Whenever a line in the data contains "absolute", show that line.

■ **Supplied material**:
──────────────────────────────
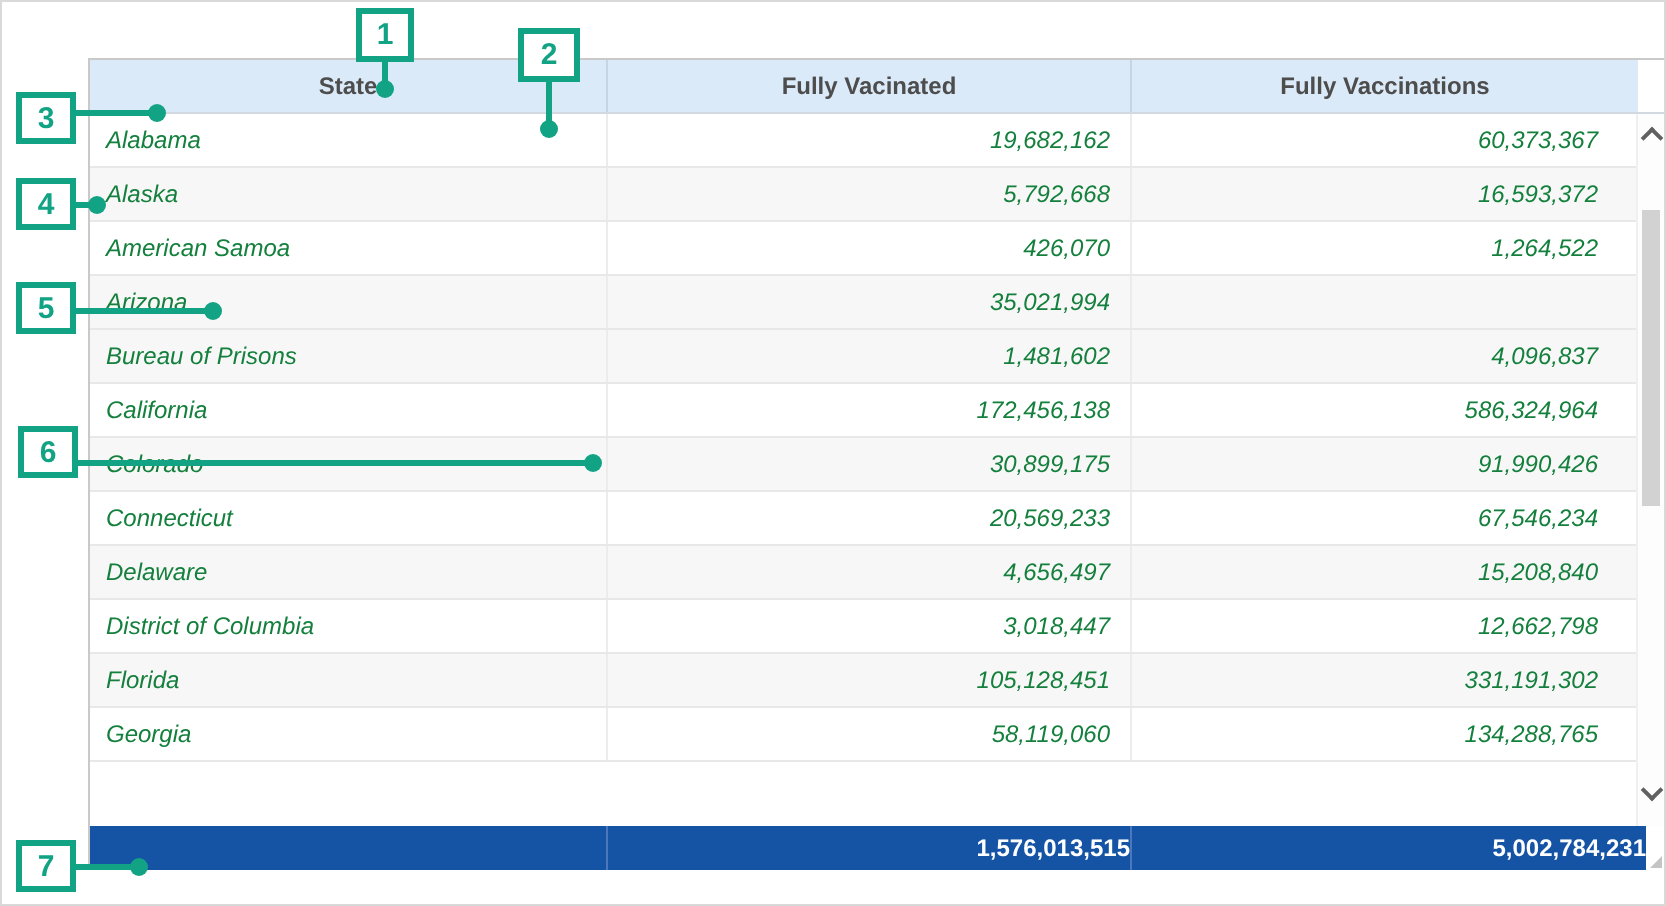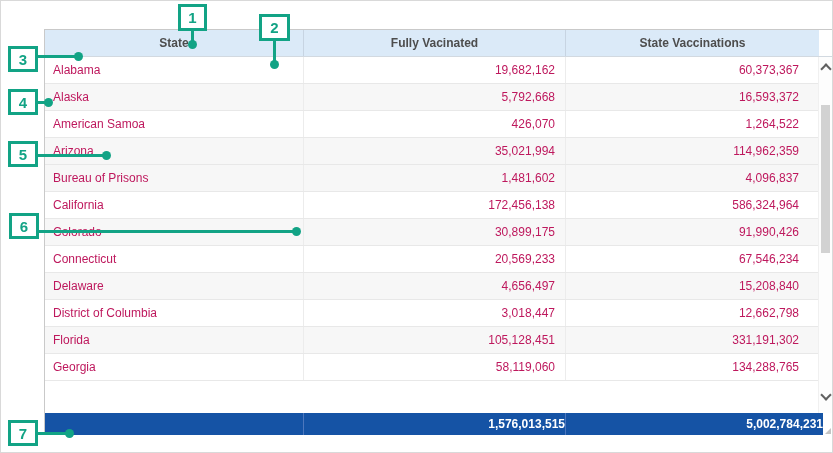--- a/index.html
+++ b/index.html
@@ -22,21 +22,21 @@
   .h-cell.c1{width:259px;border-right:1px solid #c7d4e2;}
   .h-cell.c2{width:262px;border-right:1px solid #c7d4e2;}
   .h-cell.c3{width:253px;}
   .h-corner{width:13px;background:#ffffff;}
 
   .body-area{display:flex;height:356px;}
   .rows{width:774px;}
   .row{display:flex;height:27px;border-bottom:1px solid #e8e8e8;box-sizing:border-box;background:#ffffff;}
   .row.alt{background:#f7f7f7;}
   .cell{
-    display:flex;align-items:center;font-size:12px;color:#be185d;box-sizing:border-box;
+    display:flex;align-items:center;font-size:12px;color:#15803d;box-sizing:border-box;font-style:italic;
   }
   .cell.c1{width:259px;padding-left:8px;border-right:1px solid #ececec;}
   .cell.c2{width:262px;justify-content:flex-end;padding-right:10px;border-right:1px solid #ececec;}
   .cell.c3{width:243px;justify-content:flex-end;padding-right:10px;}
 
   
   .scrollbar{position:relative;width:13px;border-left:1px solid #f0f0f0;background:#fdfdfd;}
   .sb-thumb{position:absolute;left:2px;top:48px;width:9px;height:148px;background:#d2d2d2;}
   .chev{position:absolute;left:3px;width:6px;height:6px;border-top:2px solid #606060;border-right:2px solid #606060;}
   .chev.up{top:8px;transform:rotate(-45deg);}
@@ -96,21 +96,21 @@
 </head>
 <body>
 
 <div class="canvas">
 
   <div class="table">
 
     <div class="header-row">
       <div class="h-cell c1">State</div>
       <div class="h-cell c2">Fully Vacinated</div>
-      <div class="h-cell c3">State Vaccinations</div>
+      <div class="h-cell c3">Fully Vaccinations</div>
       <div class="h-corner"></div>
     </div>
 
     <div class="body-area">
       <div class="rows">
           <div class="row">
     <div class="cell c1">Alabama</div>
     <div class="cell c2">19,682,162</div>
     <div class="cell c3">60,373,367</div>
   </div>
@@ -120,21 +120,20 @@
     <div class="cell c3">16,593,372</div>
   </div>
           <div class="row">
     <div class="cell c1">American Samoa</div>
     <div class="cell c2">426,070</div>
     <div class="cell c3">1,264,522</div>
   </div>
           <div class="row alt">
     <div class="cell c1">Arizona</div>
     <div class="cell c2">35,021,994</div>
-    <div class="cell c3">114,962,359</div>
   </div>
           <div class="row alt">
     <div class="cell c1">Bureau of Prisons</div>
     <div class="cell c2">1,481,602</div>
     <div class="cell c3">4,096,837</div>
   </div>
           <div class="row">
     <div class="cell c1">California</div>
     <div class="cell c2">172,456,138</div>
     <div class="cell c3">586,324,964</div>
──────────────────────────────
■ **Reply to the task**:
   .sb-thumb{position:absolute;left:2px;top:48px;width:9px;height:148px;background:#d2d2d2;}
   .chev{position:absolute;left:3px;width:6px;height:6px;border-top:2px solid #606060;border-right:2px solid #606060;}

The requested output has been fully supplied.